YOUR GOAL: Locate, in the data below, the line that contains "color: #0f172a ->" and the line that contains "height: 24px ->"; reproduce exactly those two lines and every line between them, nothing more.

MATERIAL FOR THIS TASK:
----------------------------------------
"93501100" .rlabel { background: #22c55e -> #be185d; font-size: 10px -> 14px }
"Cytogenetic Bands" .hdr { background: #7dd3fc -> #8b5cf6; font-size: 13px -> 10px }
----------------------------------------
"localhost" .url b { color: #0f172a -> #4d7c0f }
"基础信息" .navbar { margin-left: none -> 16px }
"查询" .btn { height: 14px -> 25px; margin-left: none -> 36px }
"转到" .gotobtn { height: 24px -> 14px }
----------------------------------------
WRITTEN SOLUTION:
"localhost" .url b { color: #0f172a -> #4d7c0f }
"基础信息" .navbar { margin-left: none -> 16px }
"查询" .btn { height: 14px -> 25px; margin-left: none -> 36px }
"转到" .gotobtn { height: 24px -> 14px }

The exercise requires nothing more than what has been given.